How long till withdrawal will kill you generally?

[–] Apytele@sh.itjust.works 5 points 1 day ago* (last edited 1 day ago)

no good answer due to normal variations in physiology and variations in the specific person's quality and severity of addiction but in terms of timescale I would say a day-ish? Would be better to ask an ICU RN or MD. At my level and specialty of care (acute psychiatry) and assuming the pt has been screened appropriately by the ED to not already be in high acuity withdrawal (needs medical or ICU) we're generally not talking minutes to a couple hours but we're also not talking a week. The scale we use to measure is called the Clinical Institute Withdrawal Assessment.

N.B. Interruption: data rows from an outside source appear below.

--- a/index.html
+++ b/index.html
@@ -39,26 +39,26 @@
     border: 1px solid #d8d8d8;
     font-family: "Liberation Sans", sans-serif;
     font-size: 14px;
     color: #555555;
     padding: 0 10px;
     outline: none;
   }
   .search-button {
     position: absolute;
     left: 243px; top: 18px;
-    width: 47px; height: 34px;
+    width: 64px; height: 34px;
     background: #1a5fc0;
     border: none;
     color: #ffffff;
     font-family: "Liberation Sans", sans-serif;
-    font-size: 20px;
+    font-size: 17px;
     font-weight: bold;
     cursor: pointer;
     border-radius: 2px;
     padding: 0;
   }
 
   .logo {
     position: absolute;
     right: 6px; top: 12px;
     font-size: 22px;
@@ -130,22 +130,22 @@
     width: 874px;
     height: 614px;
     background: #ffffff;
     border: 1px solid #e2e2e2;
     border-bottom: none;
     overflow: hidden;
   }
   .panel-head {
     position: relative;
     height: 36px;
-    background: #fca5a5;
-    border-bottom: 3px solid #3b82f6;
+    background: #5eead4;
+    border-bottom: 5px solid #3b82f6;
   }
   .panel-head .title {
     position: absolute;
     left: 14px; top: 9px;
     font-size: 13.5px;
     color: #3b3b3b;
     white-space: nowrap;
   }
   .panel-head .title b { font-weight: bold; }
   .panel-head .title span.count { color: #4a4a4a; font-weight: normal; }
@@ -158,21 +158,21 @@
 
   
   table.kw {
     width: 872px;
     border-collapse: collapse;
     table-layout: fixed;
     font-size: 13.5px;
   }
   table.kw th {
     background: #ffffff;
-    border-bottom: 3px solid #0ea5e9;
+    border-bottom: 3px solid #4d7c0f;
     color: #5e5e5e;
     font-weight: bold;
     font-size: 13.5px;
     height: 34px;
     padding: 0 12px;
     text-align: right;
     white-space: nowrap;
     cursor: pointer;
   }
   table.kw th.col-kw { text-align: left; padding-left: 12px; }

Depending on the half-life of the medication used for the taper I'm reassessing that score either every 4 hours (ativan) or every 8 (phenobarb). My unit usually does phenobarb because it requires less frequent and precise assessment due to the elongated half-life. And I can always reassess ahead of schedule and give 1 extra dose as a standing PRN order without even needing to call the on-call MD if they're having breakthrough symptoms.

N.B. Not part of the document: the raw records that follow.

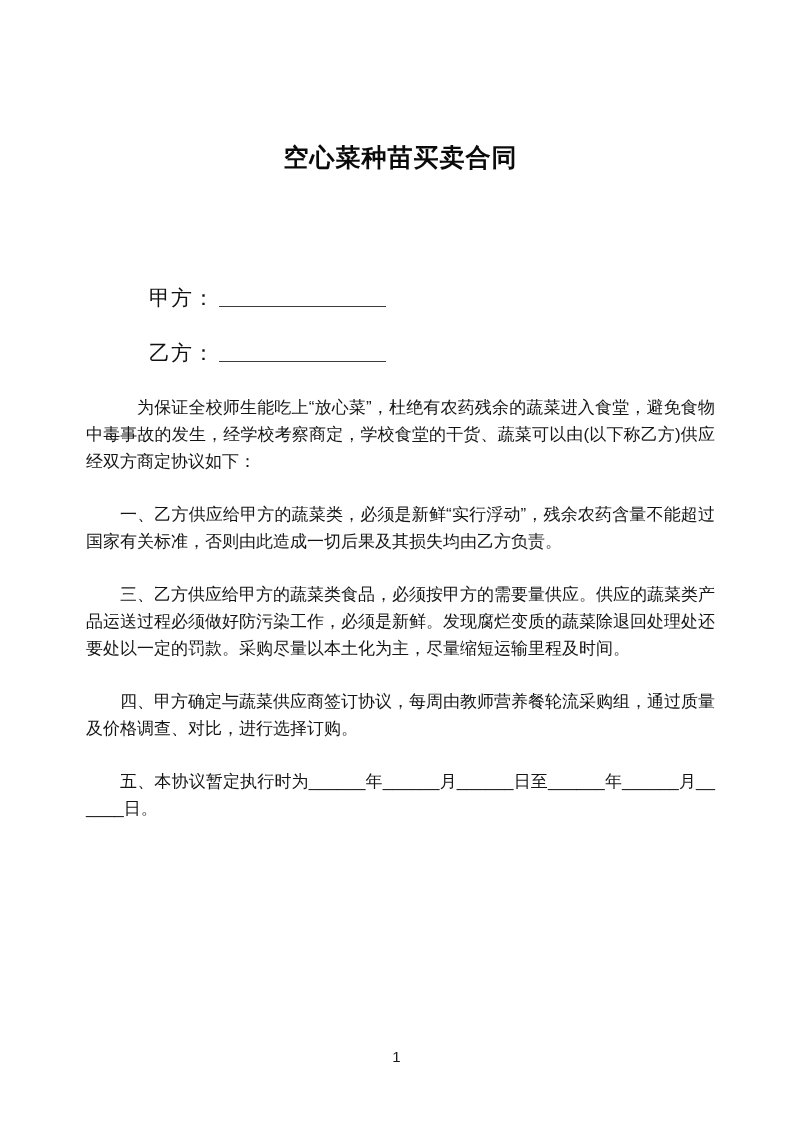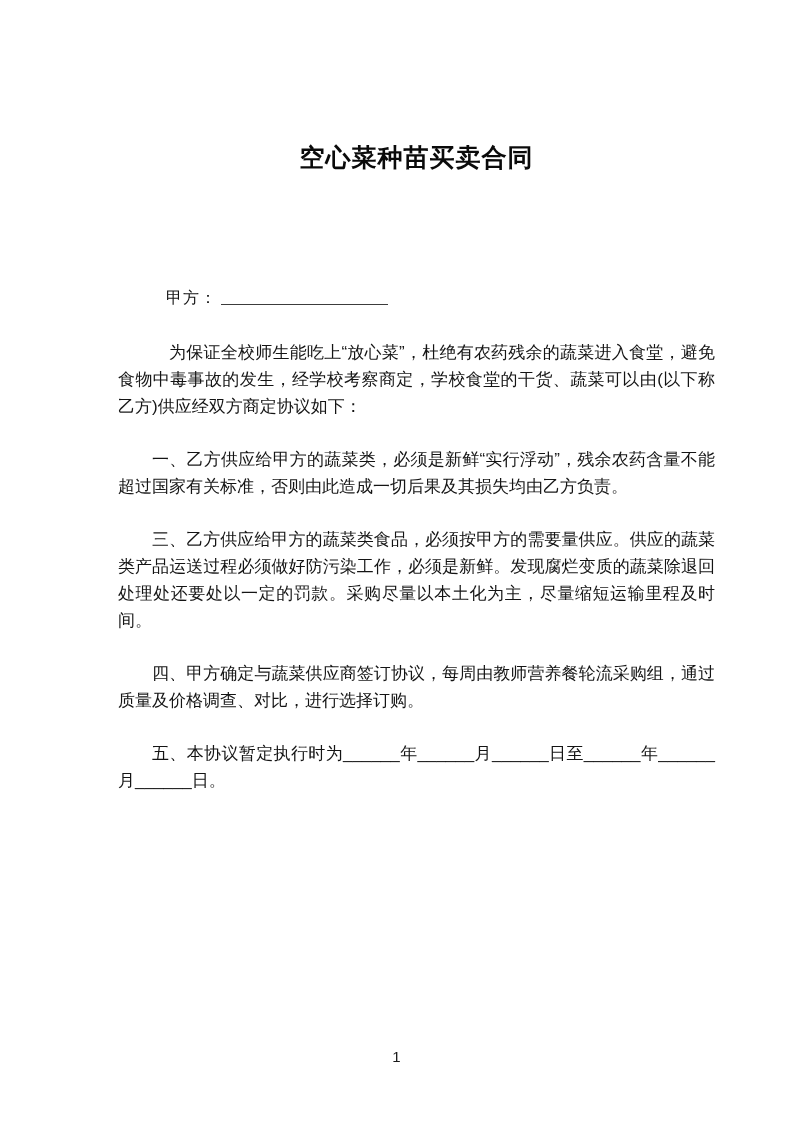--- a/index.html
+++ b/index.html
@@ -8,33 +8,33 @@
     position: relative;
     width: 793px;
     height: 1122px;
     margin: 0 auto;
     background: #ffffff;
     color: #111111;
     font-family: "Liberation Sans", sans-serif;
     overflow: hidden;
   }
   .content {
-    padding: 141px 78px 0 118px;
+    padding: 141px 78px 0 86px;
   }
   .doc-title {
     font-size: 25px;
     font-weight: 700;
     text-align: center;
     line-height: 32px;
     letter-spacing: 1px;
     margin-bottom: 111px;
     color: #0a0a0a;
   }
   .party-line {
-    font-size: 16px;
+    font-size: 21px;
     line-height: 27px;
     margin-bottom: 28px;
     text-indent: 3em;
     white-space: nowrap;
   }
   .party-label { letter-spacing: 1px; }
   .blank-rule {
     display: inline-block;
     width: 167px;
     height: 14px;
@@ -67,20 +67,23 @@
 
 <div class="page">
   <div class="content">
 
     <h1 class="doc-title">空心菜种苗买卖合同</h1>
 
     <p class="party-line">
       <span class="party-label">甲方：</span><span class="blank-rule"></span>
     </p>
 
+    <p class="party-line">
+      <span class="party-label">乙方：</span><span class="blank-rule"></span>
+    </p>
 
     <p class="para intro">为保证全校师生能吃上“放心菜”，杜绝有农药残余的蔬菜进入食堂，避免食物中毒事故的发生，经学校考察商定，学校食堂的干货、蔬菜可以由(以下称乙方)供应经双方商定协议如下：</p>
 
     <p class="para">一、乙方供应给甲方的蔬菜类，必须是新鲜“实行浮动”，残余农药含量不能超过国家有关标准，否则由此造成一切后果及其损失均由乙方负责。</p>
 
 
     <p class="para">三、乙方供应给甲方的蔬菜类食品，必须按甲方的需要量供应。供应的蔬菜类产品运送过程必须做好防污染工作，必须是新鲜。发现腐烂变质的蔬菜除退回处理处还要处以一定的罚款。采购尽量以本土化为主，尽量缩短运输里程及时间。</p>
 
     <p class="para">四、甲方确定与蔬菜供应商签订协议，每周由教师营养餐轮流采购组，通过质量及价格调查、对比，进行选择订购。</p>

Also keep in mind that it's not just mortality we're worried about. I can't make withdrawal fun but I definitely don't want it to suck any more than it has to. There's also a lot of permanent but nonfatal damage that can happen in the meantime. And it's actually also an issue of my safety and that of my coworkers. My subspecialty is actually specifically the management of violence and drug withdrawal is an item on MOST violence risk assessment scales. Actually the only one I don't see it on irrc is the BROSET and that's just because it's a rapid 6-12h tool and the CIWA is already addressing that under the agitation and paranoia items at that time interval.

The paranoid delusions and audiovisual AND tactile hallucinations are no joke. One of the COMMON reasons I get called to medical units for backup is CIWA patients because we can't take them until they're on the tail end of a high dose taper but the medicine nurses aren't always equipped to address the psychiatric symptoms and there's more equipment available to throw / swing at them.